Delhi is in many ways the essence of modern India, with its vivid paradox of old and new, rich and poor, foreign and familiar. Delhi is an excellent starting point for exploring North India, not only because of ample transport connections and relatively sophisticated infrastructure, but because the history of Delhi, one of the oldest cities in the world, is essentially the history of India. The city is littered with crumbling tombs and ruins, most of which are not even on the tourist map.
Your city tour will include the following potential attractions:
Nizamuddin Dargah – Hazrat Nizamuddin Auliyaa Dargah is located in New Delhi, across the road from Humayun's tomb. The 'dargah' of revered Sufi saint Hazrat Nizamuddin Auliyaa has its devotees all over the Islamic world. The group of Qawwals have a special gift from God, or Allah. When the start singing their Qawwalis, the gathered audience cannot help but losing themselves in the melodies. They perform daily at Nizamuddin Dargah from 6:00 – 7:30 p.m. and then again from 9:00 – 10:30 p.m. in the courtyard under the open skies. You can feel their passion coming across, from the pit of their stomach with vocal cords tested just short of coming apart. Playing their tablas and harmoniums, unplugged, the music reverberates within the closed compound tugging at something in your own heart. Your faith does not matter, their music is for everyone.

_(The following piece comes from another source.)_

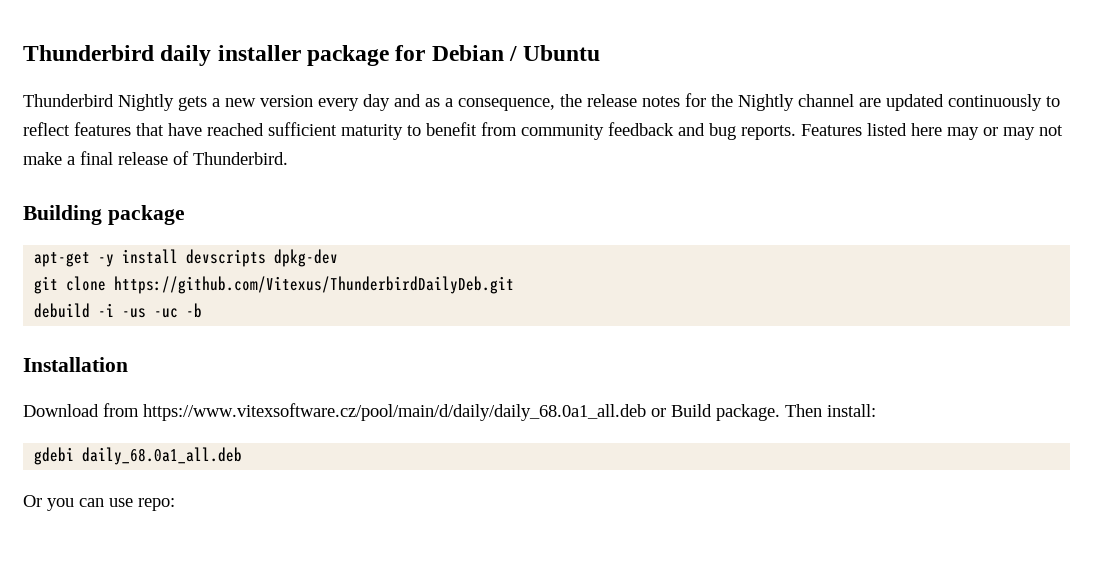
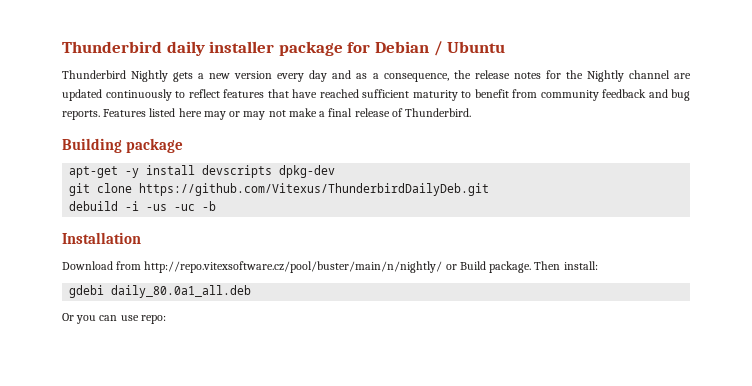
[143,403,646,421] https://www.vitexsoftware.cz/pool/main/d/daily/daily_68.0a1_all.deb -> [144,261,443,273] http://repo.vitexsoftware.cz/pool/buster/main/n/nightly/
[82,447,243,465] daily_68.0a1_all.deb -> [111,285,252,298] daily_80.0a1_all.deb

Lodhi Gardens - is a recreational area in Delhi, situated between Khan Market and Safdarjung's Tomb on Lodhi Road. The garden in the beginning was a village that was surrounded by monuments from the Sayyid and Lodhi rule. Due to its aristocratic and well known location, the Lodhi Gardens can be located easily. In the middle of these beautiful gardens is the Bara Gumbad or the "Big Dome" and Sheesh Gumbad or the ‘mirror dome’. The beautiful remains of the then ruling empires are truly attention-grabbing. This place is a must visit and a much needed escape from the hustle and bustle of the city life.
Red Fort - Built by Shah Jahan, the most prolific architect and builder of the Mughal empire. It was the seat of Mughal power from 1639 to 1857.
Jama Masjid – Commissioned by Shah Jahan in 1656, this mosque took 5,000 laborers 6 years to complete and is still the largest in Asia, accommodating up to 25,000 worshipers during holy festivals such as Id.
Raj Ghat - Where Mahatma Gandhi, "Father of the Nation," was cremated. The black granite plinth is inscribed with his last words, "Hé Ram!" ("Hail God!").
India Gate - Built to commemorate those who died in World War I. There an eternal flame burns in memory of those who gave their lives in the 1971 Indo-Pakistan war, their names inscribed on the memorial.
Parliament House - Northeast, at the end of Sansad Marg, is Sansad Bhavan (Parliament House), designed by Sir Herbert Baker, from where the country is managed.
Humayun’s Tomb - This tomb, built for the second Mughal emperor, launched a great Mughal architectural legacy -- even the Taj, which was built by Humayun's great-grandson, was inspired by it.
Lotus Temple - Bahá'i House of Worship, or "Lotus Temple," where 27 huge and beautiful marble "petals" create the lotus-shaped dome.
Qutab Minar – Originally built by Qutbuddin Aibak, first of the Delhi Sultanates who were to rule for some 4 centuries. Qutab Minar is a sandstone Victory Tower that he started in 1193.